Travel buyers will have to acquire new skills to help them cope with roles that are becoming more demanding.
A survey, conducted by Radius Travel and ACTE, found that buyers thought that the “demands of their position are growing to include an even more challenging mix of people and functional skills”.
The study of 164 buyers, which was released at the ACTE conference in Barcelona, identified being “technologically savvy” as becoming more important within the next three years.
Rafael Gonzalez, Radius’ director of global sales EMEA, said that “negotiation expertise” was currently “top of the agenda” for buyers.

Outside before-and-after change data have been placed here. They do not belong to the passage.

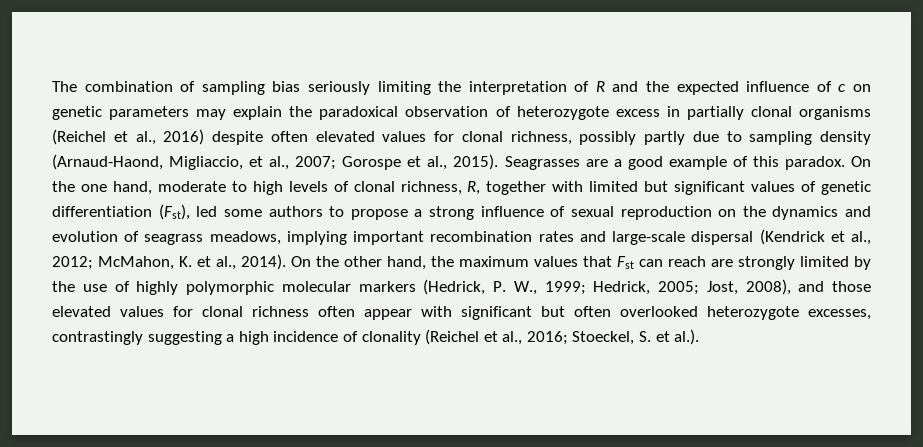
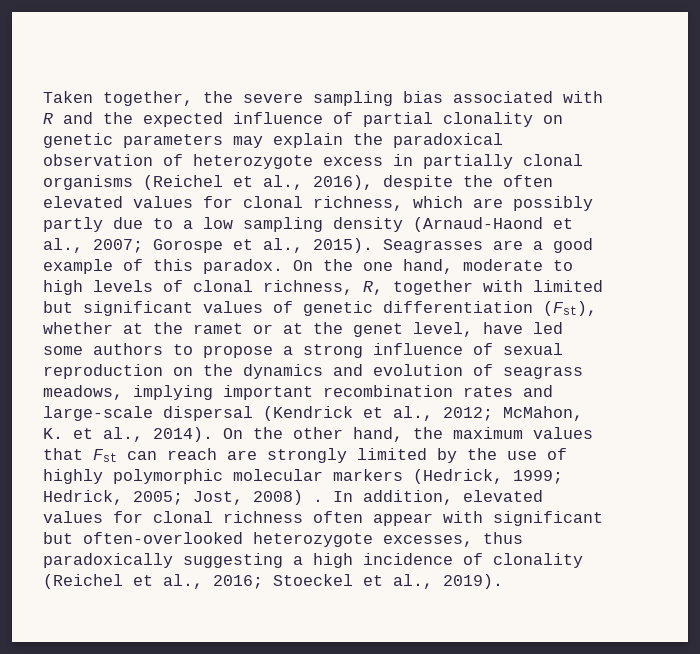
- The combination of sampling bias seriously limiting the interpretation of R and the expected influence of c on genetic parameters may explain the paradoxical observation of heterozygote excess in partially clonal organisms (Reichel et al., 2016) despite often elevated values for clonal richness, possibly partly due to sampling density (Arnaud-Haond, Migliaccio, et al., 2007; Gorospe et al., 2015).
+ Taken together, the severe sampling bias associated with R and the expected influence of partial clonality on genetic parameters may explain the paradoxical observation of heterozygote excess in partially clonal organisms (Reichel et al., 2016), despite the often elevated values for clonal richness, which are possibly partly due to a low sampling density (Arnaud-Haond et al., 2007; Gorospe et al., 2015).
- On the one hand, moderate to high levels of clonal richness, R, together with limited but significant values of genetic differentiation (Fst), led some authors to propose a strong influence of sexual reproduction on the dynamics and evolution of seagrass meadows, implying important recombination rates and large-scale dispersal (Kendrick et al., 2012; McMahon, K. et al., 2014).
+ On the one hand, moderate to high levels of clonal richness, R, together with limited but significant values of genetic differentiation (Fst), whether at the ramet or at the genet level, have led some authors to propose a strong influence of sexual reproduction on the dynamics and evolution of seagrass meadows, implying important recombination rates and large-scale dispersal (Kendrick et al., 2012; McMahon, K. et al., 2014).
- On the other hand, the maximum values that Fst can reach are strongly limited by the use of highly polymorphic molecular markers (Hedrick, P. W., 1999; Hedrick, 2005; Jost, 2008), and those elevated values for clonal richness often appear with significant but often overlooked heterozygote excesses, contrastingly suggesting a high incidence of clonality (Reichel et al., 2016; Stoeckel, S. et al.).
+ On the other hand, the maximum values that Fst can reach are strongly limited by the use of highly polymorphic molecular markers (Hedrick, 1999; Hedrick, 2005; Jost, 2008) . In addition, elevated values for clonal richness often appear with significant but often-overlooked heterozygote excesses, thus paradoxically suggesting a high incidence of clonality (Reichel et al., 2016; Stoeckel et al., 2019).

“The human touch is still important and needed for the travel manager – they also have to have a thick skin - but understanding technology is becoming more important,” said Gonzalez.

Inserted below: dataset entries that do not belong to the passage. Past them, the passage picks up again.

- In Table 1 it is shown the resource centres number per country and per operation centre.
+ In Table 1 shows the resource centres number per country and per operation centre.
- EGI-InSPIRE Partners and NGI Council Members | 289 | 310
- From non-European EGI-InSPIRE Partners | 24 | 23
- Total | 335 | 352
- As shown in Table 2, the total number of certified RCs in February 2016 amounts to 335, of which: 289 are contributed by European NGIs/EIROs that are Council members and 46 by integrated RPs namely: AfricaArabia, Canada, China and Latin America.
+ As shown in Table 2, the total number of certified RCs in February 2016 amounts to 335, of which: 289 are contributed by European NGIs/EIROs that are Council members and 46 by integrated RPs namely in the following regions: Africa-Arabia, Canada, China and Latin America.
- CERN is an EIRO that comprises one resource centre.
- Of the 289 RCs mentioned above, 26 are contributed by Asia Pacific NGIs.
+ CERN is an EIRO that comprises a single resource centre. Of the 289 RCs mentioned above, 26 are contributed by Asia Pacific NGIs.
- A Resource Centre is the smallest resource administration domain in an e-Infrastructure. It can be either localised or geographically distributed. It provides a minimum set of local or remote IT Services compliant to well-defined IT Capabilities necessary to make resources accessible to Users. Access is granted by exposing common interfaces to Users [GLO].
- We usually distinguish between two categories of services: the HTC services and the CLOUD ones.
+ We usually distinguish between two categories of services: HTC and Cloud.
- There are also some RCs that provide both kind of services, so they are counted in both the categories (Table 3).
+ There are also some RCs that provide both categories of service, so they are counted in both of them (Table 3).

“There is greater emphasis on the analysis of data - with big data being the current buzzword.”
The Radius report said that with travel spending under “unprecedented scrutiny”, buyers had to “manage effectively down, up, and across the company to create, advance, and protect the travel programme”.
“The travel manager must demonstrate expertise in an increasingly technology-heavy environment with important data and financial implications while nurturing relationships with the executives and employees who influence the success of the programme,” said the report.

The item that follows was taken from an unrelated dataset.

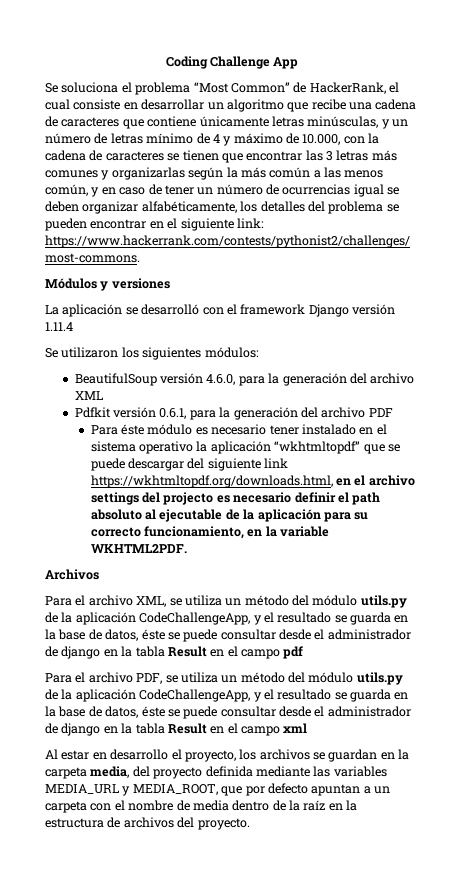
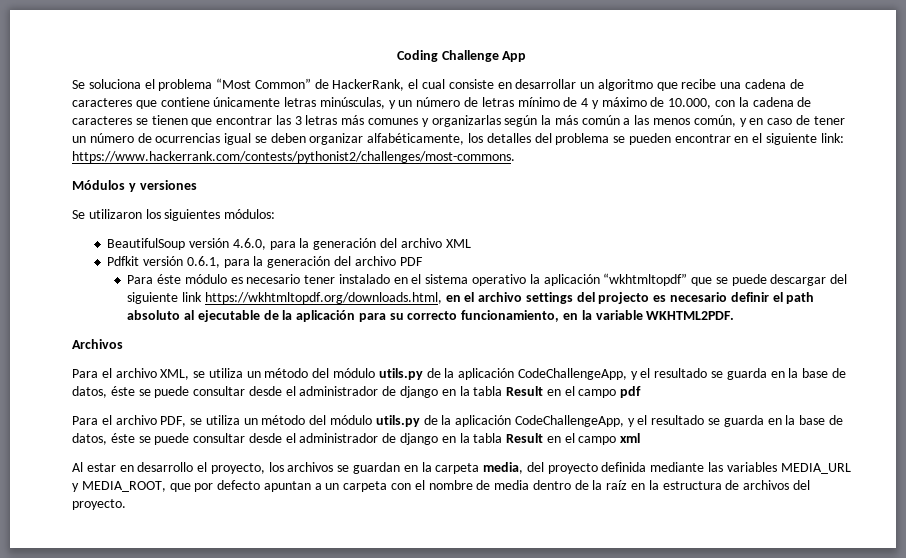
- La aplicación se desarrolló con el framework Django versión 1.11.4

“When the programme encompasses multiple offices across multiple geographies, the challenge of effective travel management becomes only more daunting.”
HRS’s CEO Tobias Ragge also pointed to the “contradictions” faced by buyers in the company’s survey of 250 multi-national companies across Europe and Asia.
“The main priorities are to reduce the total cost of the trip but at the same time trying to increase employees’ satisfaction,” he told delegates.